2023年6月13日火曜日

「睡眠の個人史」

  食事や栄養よりはるかに地味な話題ですが、私が人の話を興味深く聞くのは睡眠についてです。眠りは来てほしい時には来ず、望まない時に来て抗いがたいこの欲望、4時間寝れば十分という人もいれば、8時間は寝る人、一日中眠い人がおり、歳とともに早寝早起きになるかと思えば、相変わらず夜型の人もいる・・・と、個人差の幅が大きく包括的説明に窮する生理現象です。個人の睡眠問題には役に立たないかもしれませんが、これこそ丹念に経過観察してビッグデータを集め、解析してほしいものです。

 睡眠を左右する要素としては、疲労の程度、外的環境(明るさ、気温・湿度、気象、環境音など)、年齢による身体状態などが考えられますが、いくつかのパターンが遺伝子的に決まっているということもあり得ます。そういった研究は既になされていることでしょうが、まだ明快な研究結果を聞いた覚えがありません。個々人が自分の身体を材料に考える余地はあります。私の場合、早起きが進んで四時起き、三時起きとなった時には「いよいよ年配者の仲間入り」と思いましたが、最近は早寝がさらに亢進しているためか、夜中に目覚めてしまうので、ラジオを聞いたり耳読書したりして過ごし、結局二度寝になり起きるのは六時近くです。気を付けているのは無理せず自然に任せること、今の睡眠習慣もそのうち変わる気がします。先日はめったに見ない夢まで見てしまいました。

 寝ていたら顔の辺りでむくむくするのがいる。りくが寝ていた。「なんだ、りー、ここで寝てたの?」と声掛けし、再び寝ようとして、「あれっ、りくは死んだんじゃなかったっけ」と思い、揺り動かすが、りくはムニャムニャ言いながら寝ている。「りー居たんだ」と安心し、お父さんに知らせておこうっと襖を開けると、父ではなく母が寝ていた。「お母さん、りーいたよ」と告げると、「それはいるでしょ」との返事。「お母さん知ってたのか」と、自分の寝床に戻って寝直したが、そのうち「お母さんはりくを知らないんじゃなかったっけ」と思い直し、「なんかへんだな~」と思ったところでさすがに目が覚めた。

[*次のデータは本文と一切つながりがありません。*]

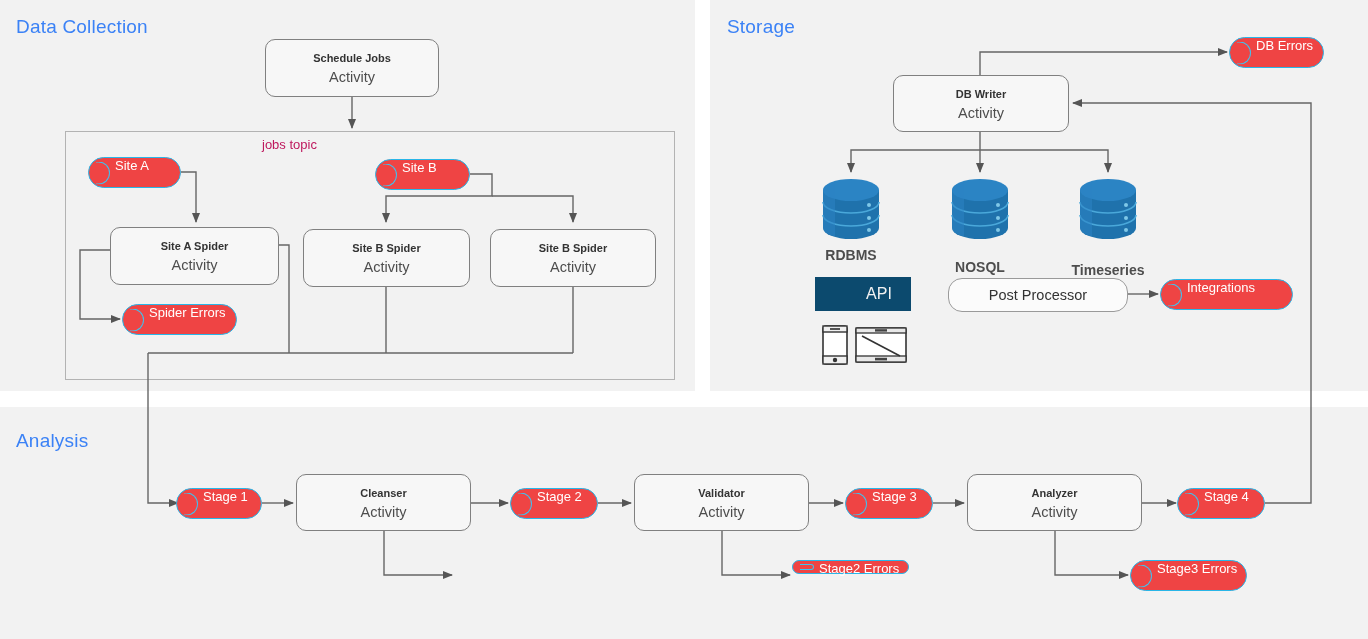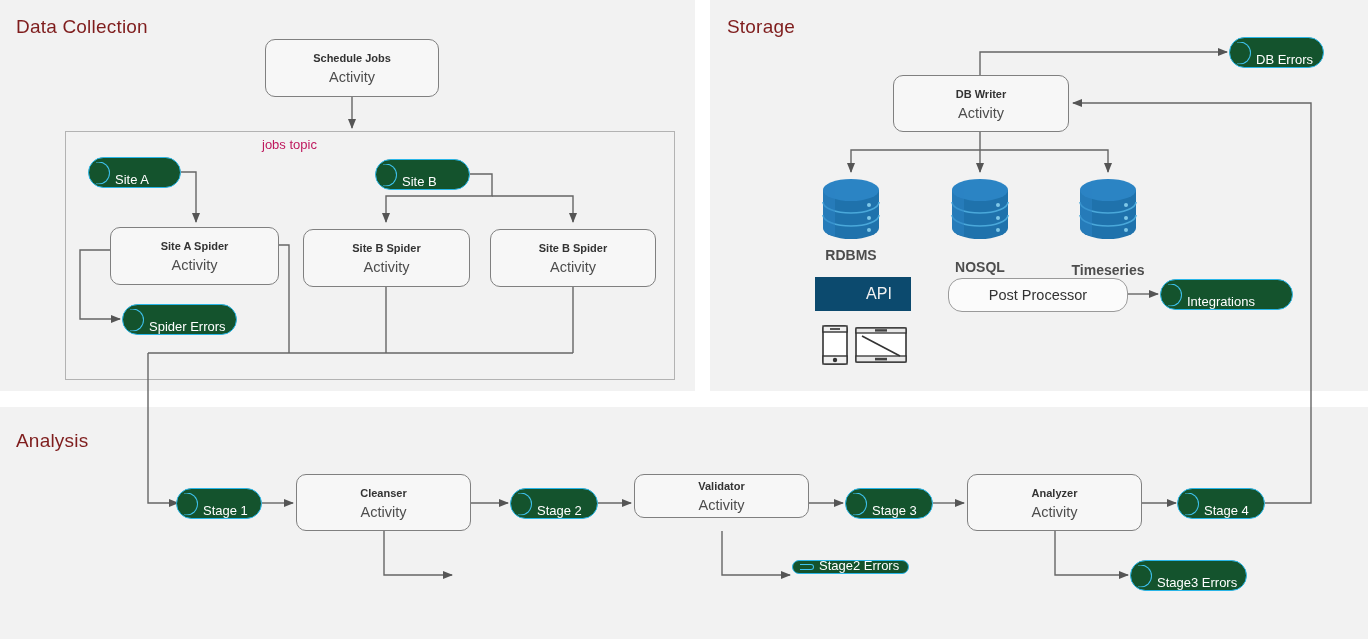"Data Collection" .panel-title { color: #7f1d1d -> #3b82f6 }
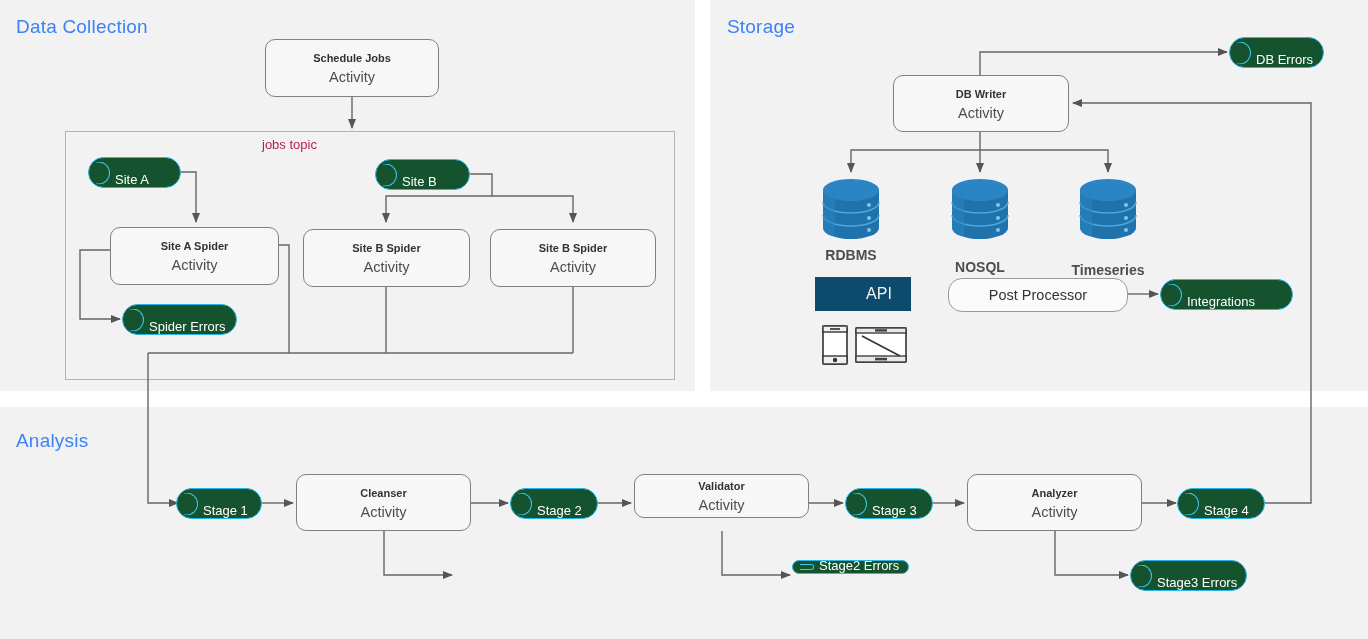"DB Errors" .queue { align-items: flex-end -> flex-start; background: #14532d -> #ef4444 }
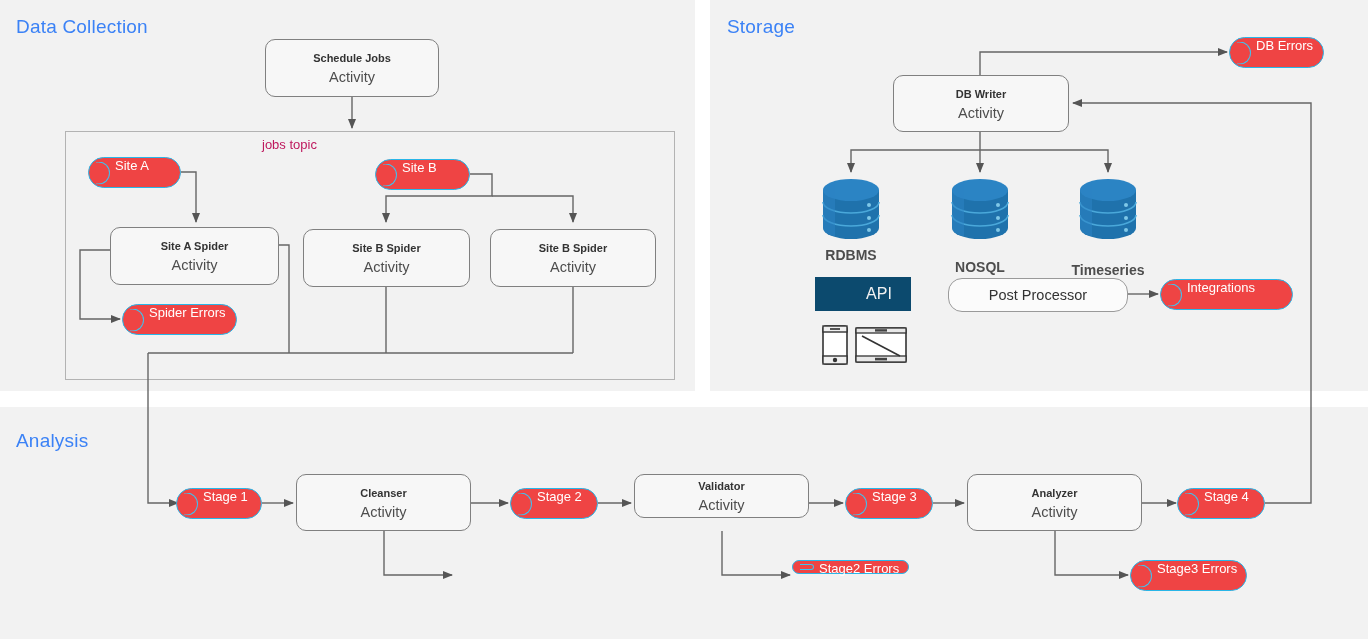"Validator" div.act { height: 44px -> 57px }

 この夢に出て来たのは皆この世にはいない者たちです。りくを飼い始めたのは母の死の四年後であり、りくがこの世を去ったのは父の死の八年後だという点で、時間の観念がぐちゃぐちゃなのですが、それに時々気づきながらも自分の中で話は一貫しているのです。おかしな夢でしたが、「夢で会うのもいいもんだな」と、悪い気はしませんでした。昔から睡眠にまつわる一連のことは示唆的なもの、考えるところ大です。